Wolf Hall: The Mirror and the Light premieres in the UK on BBC One on Nov 10 but Americans have to wait until March 23, 2025 to watch it on PBS.
Over the past several months, I’ve settled into a routine that involves reading one book at a time on paper or on the Kindle and listening to one book on audiobook. This way, I can switch back and forth without feeling like I am abandoning one book for the other. Right now, I am most of the way through James by Percival Everett on audiobook and just (finally!) started Craig Mod’s fine-art edition of Things Become Other Things. (Both are about very different kinds of journeys.)

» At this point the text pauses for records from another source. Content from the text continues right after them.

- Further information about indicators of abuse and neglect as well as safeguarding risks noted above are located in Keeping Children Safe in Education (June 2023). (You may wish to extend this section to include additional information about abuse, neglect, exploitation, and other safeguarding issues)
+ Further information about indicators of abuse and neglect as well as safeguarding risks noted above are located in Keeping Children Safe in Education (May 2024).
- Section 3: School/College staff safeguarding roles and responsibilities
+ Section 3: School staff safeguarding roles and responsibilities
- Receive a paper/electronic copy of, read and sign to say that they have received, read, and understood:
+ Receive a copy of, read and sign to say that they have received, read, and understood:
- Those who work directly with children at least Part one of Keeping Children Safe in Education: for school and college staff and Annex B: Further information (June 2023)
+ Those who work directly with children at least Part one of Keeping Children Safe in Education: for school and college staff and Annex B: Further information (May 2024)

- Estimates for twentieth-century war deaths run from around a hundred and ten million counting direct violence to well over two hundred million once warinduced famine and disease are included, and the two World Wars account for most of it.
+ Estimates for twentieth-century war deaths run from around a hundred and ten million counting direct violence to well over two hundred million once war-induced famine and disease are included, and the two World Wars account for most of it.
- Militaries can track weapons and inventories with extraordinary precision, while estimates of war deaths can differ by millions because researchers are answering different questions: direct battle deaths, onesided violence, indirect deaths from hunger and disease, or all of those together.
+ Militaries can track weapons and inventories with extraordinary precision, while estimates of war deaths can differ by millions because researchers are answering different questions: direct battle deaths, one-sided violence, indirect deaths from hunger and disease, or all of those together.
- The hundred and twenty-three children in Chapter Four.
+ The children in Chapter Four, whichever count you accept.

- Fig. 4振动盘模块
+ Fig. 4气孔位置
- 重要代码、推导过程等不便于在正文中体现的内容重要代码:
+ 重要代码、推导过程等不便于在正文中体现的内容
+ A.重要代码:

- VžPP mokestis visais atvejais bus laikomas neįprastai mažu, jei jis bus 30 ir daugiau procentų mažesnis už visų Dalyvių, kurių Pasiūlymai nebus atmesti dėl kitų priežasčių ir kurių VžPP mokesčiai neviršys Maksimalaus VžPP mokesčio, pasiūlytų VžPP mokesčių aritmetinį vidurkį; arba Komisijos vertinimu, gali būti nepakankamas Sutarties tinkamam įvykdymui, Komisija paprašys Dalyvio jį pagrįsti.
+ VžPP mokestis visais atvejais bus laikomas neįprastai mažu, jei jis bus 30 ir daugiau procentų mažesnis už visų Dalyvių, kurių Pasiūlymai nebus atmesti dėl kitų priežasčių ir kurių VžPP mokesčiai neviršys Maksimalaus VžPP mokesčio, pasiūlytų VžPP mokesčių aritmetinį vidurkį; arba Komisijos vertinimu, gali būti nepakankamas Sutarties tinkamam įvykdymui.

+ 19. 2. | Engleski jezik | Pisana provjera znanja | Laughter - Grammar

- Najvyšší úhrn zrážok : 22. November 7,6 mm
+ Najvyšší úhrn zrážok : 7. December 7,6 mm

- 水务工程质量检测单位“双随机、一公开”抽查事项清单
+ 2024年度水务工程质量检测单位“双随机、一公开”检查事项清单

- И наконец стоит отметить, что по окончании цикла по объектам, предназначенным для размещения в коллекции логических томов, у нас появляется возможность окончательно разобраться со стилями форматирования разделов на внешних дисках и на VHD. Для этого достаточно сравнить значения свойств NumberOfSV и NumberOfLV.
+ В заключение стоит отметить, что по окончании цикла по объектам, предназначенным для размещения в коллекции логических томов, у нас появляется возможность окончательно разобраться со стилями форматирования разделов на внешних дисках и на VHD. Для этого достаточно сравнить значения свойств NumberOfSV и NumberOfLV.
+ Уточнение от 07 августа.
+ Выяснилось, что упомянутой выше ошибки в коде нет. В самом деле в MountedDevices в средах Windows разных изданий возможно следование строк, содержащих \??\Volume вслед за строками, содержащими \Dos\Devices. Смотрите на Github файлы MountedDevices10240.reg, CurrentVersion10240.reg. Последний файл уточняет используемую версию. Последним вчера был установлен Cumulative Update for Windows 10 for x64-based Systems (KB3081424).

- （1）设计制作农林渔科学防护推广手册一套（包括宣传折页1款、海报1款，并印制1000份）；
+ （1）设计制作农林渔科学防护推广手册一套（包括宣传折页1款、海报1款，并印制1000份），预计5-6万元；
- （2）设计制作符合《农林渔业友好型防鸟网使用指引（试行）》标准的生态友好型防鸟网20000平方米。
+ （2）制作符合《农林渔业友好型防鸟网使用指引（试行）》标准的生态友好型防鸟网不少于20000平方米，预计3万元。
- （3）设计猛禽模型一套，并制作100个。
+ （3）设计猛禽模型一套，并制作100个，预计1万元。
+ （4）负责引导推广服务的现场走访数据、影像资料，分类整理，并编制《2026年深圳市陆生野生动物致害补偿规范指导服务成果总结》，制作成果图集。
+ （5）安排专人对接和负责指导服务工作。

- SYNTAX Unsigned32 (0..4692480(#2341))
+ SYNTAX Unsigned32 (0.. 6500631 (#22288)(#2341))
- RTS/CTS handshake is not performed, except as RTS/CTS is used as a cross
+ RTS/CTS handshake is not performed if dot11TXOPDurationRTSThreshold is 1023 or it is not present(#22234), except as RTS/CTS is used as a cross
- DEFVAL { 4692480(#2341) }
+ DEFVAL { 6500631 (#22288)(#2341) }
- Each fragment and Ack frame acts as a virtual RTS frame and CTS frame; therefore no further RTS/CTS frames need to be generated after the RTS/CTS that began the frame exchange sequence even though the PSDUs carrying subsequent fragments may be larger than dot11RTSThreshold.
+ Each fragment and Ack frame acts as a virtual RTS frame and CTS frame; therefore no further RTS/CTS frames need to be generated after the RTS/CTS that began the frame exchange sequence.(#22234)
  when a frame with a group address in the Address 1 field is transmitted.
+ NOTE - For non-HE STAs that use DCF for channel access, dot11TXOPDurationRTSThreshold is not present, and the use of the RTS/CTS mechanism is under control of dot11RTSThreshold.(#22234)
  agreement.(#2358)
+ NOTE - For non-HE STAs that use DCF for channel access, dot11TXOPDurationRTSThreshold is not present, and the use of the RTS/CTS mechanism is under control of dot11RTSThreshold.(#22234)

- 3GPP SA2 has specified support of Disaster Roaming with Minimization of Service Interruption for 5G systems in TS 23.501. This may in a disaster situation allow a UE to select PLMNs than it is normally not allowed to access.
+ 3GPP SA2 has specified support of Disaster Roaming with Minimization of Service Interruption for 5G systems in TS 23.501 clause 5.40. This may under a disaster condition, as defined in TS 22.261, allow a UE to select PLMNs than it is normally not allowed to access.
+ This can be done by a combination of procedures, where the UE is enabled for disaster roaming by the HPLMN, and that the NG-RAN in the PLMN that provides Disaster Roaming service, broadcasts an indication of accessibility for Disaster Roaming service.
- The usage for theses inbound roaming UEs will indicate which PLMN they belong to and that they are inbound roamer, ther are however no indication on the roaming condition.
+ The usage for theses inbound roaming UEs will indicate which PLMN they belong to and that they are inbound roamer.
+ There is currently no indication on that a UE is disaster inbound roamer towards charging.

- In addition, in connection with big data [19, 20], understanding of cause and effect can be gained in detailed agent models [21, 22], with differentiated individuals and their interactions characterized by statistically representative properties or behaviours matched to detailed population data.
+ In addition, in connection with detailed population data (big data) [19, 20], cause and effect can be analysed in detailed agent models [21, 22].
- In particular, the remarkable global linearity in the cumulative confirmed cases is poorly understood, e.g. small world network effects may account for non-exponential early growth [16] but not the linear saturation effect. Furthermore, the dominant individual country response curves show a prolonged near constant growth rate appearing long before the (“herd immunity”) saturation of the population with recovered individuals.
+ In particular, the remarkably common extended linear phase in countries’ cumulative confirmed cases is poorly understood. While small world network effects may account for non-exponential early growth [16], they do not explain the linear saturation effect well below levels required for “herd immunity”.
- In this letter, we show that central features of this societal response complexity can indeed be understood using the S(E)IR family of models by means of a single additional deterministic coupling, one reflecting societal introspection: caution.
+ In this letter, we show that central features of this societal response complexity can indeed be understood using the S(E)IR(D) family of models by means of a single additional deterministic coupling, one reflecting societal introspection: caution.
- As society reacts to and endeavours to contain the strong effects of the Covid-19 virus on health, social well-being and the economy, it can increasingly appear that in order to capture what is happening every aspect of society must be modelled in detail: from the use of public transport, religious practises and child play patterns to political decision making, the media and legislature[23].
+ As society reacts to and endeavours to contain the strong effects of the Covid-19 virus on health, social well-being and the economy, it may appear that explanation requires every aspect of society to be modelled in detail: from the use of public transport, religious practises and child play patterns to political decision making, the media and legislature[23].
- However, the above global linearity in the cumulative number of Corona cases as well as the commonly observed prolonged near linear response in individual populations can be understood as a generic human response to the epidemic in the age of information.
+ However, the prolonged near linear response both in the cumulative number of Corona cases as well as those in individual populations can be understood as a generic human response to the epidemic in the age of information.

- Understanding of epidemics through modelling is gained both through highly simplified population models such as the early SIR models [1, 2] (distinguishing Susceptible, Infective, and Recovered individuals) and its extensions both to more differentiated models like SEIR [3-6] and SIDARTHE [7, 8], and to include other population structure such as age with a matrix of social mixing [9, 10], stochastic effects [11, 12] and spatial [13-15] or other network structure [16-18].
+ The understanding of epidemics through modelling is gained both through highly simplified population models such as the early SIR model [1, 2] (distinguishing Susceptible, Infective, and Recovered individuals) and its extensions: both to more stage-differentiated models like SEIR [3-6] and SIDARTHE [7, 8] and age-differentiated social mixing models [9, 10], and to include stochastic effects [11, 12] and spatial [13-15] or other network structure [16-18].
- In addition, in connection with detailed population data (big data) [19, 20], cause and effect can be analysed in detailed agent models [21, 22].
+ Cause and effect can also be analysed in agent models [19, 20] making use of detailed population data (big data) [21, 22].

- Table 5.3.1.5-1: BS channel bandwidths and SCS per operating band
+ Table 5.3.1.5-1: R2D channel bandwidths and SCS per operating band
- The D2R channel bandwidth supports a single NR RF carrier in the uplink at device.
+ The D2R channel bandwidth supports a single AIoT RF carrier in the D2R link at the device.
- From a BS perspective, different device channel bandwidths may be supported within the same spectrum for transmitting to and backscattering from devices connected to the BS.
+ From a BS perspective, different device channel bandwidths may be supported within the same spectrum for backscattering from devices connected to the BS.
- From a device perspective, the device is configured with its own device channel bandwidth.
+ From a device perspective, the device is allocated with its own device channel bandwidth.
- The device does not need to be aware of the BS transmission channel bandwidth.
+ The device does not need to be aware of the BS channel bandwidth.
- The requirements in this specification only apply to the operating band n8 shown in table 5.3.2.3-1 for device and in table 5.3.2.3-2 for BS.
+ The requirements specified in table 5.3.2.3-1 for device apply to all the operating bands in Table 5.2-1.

For the last three years, I’ve been been getting my audiobooks through Libro.fm. You can listen through their app or download DRM-free mp3 or m4b files to listen in the app of your choice. They are a social purpose corporation, 100% employee owned, and partner with local bookstores to offer audiobooks & share profits. They don’t have every title because of Audible’s strategy of locking up exclusives (like Emily Wilson’s translations of The Iliad and the Odyssey), but they have most of what you’d want to read. They also make it easy to gift audiobooks to friends and family (and I suppose, enemies and strangers if you want?)
Just in the past few months, I’ve listened to:
All Fours by Miranda July. This is one of those books that’s better as an audiobook. July is an actress as well as an author and the audiobook is more like a performance than a reading.
James by Percival Everett. Already mentioned this one, but the narration by Dominic Hoffman is superb and emphasizes some of the vernacular differences that are key to the story that might be tougher to express in print. (Hoffman also narrated James McBride’s Deacon King Kong and Ted Chiang’s Exhalation.)
Midnight in Chernobyl by Adam Higginbotham. This is the definitive account of the Chernobyl nuclear power plant disaster and a great companion to HBO’s Chernobyl miniseries.
You can purchase individual audiobooks through the site or sign up for a membership where you get one free credit a month and each credit to good for one audiobook, regardless of price.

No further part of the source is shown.